Raw data Start Marker

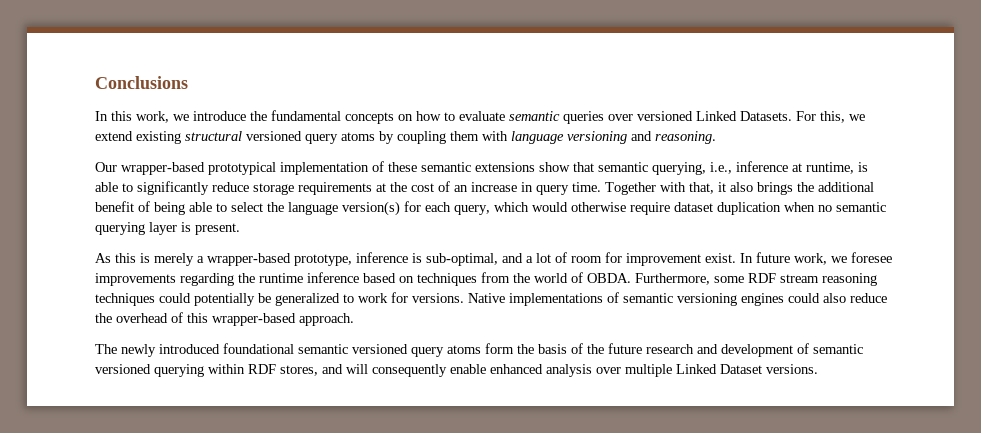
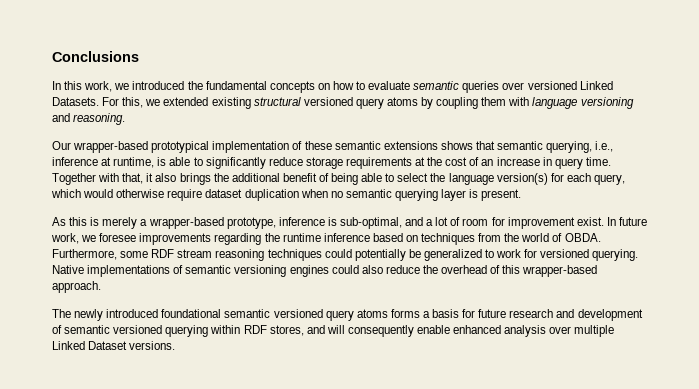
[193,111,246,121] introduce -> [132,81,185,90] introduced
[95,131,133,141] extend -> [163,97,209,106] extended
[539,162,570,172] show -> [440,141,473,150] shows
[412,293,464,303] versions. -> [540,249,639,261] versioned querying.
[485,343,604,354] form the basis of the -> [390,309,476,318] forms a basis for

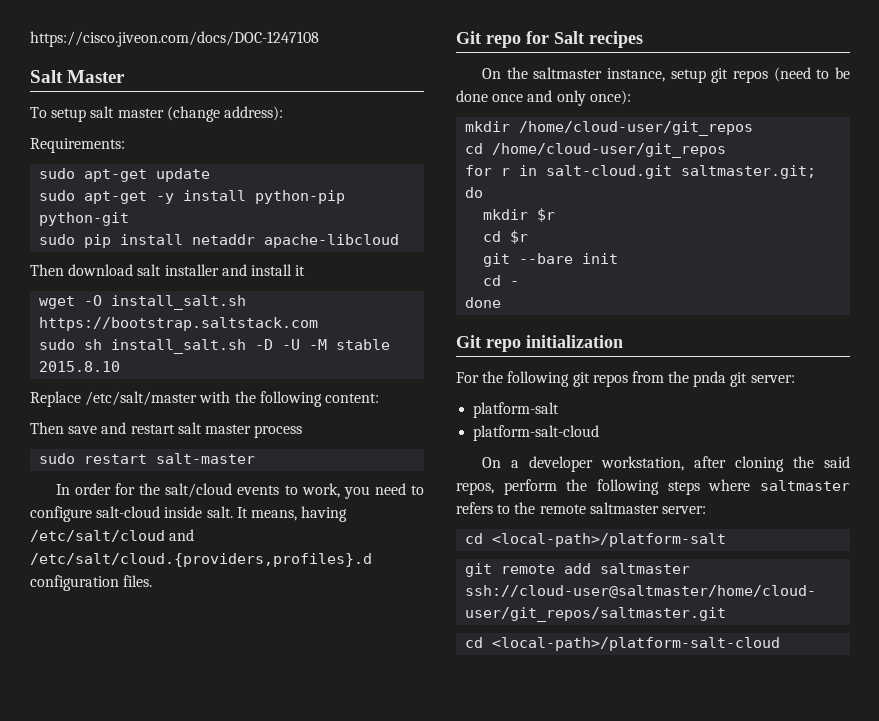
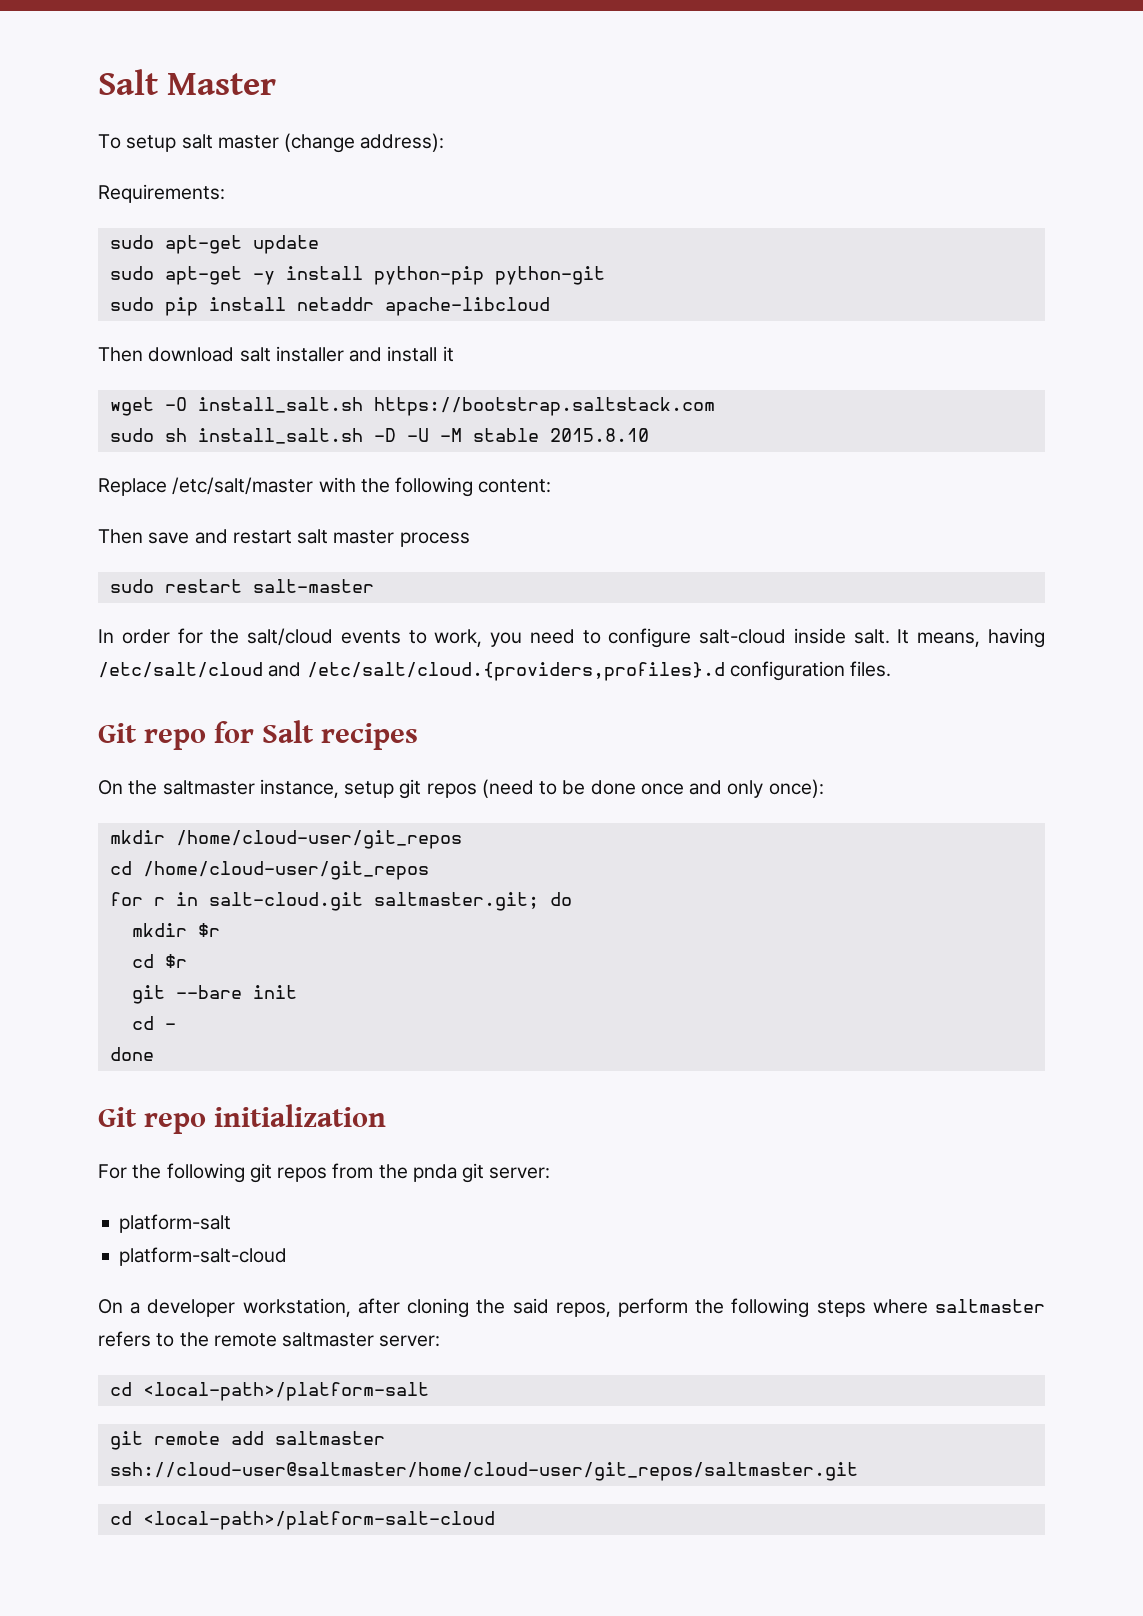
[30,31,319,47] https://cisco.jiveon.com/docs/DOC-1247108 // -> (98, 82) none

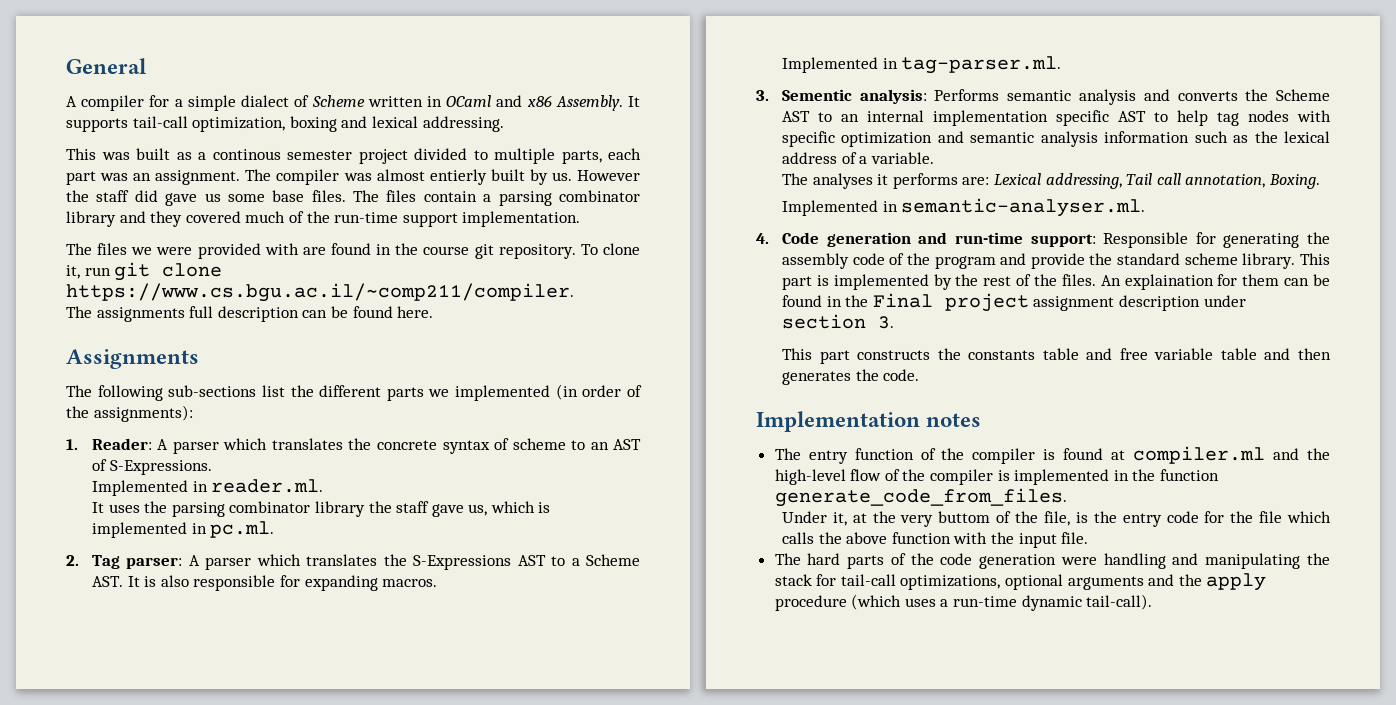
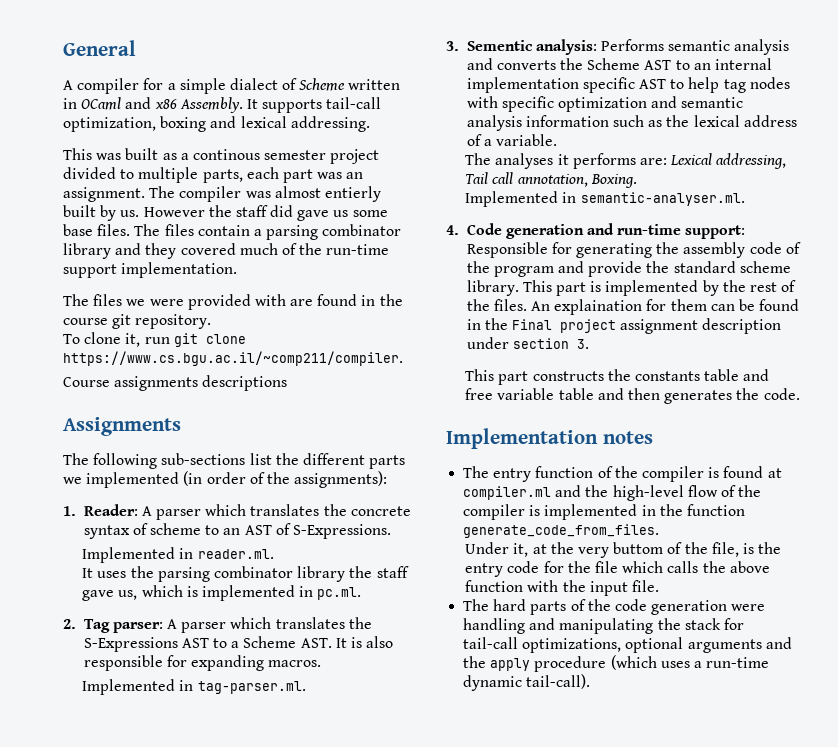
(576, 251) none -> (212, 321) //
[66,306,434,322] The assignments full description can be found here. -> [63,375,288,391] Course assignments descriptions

Raw data End Marker

--- Task requirements ---
Scan the entries above for the string "none" and copy each line containing it.

--- Answer box ---
[30,31,319,47] https://cisco.jiveon.com/docs/DOC-1247108 // -> (98, 82) none
(576, 251) none -> (212, 321) //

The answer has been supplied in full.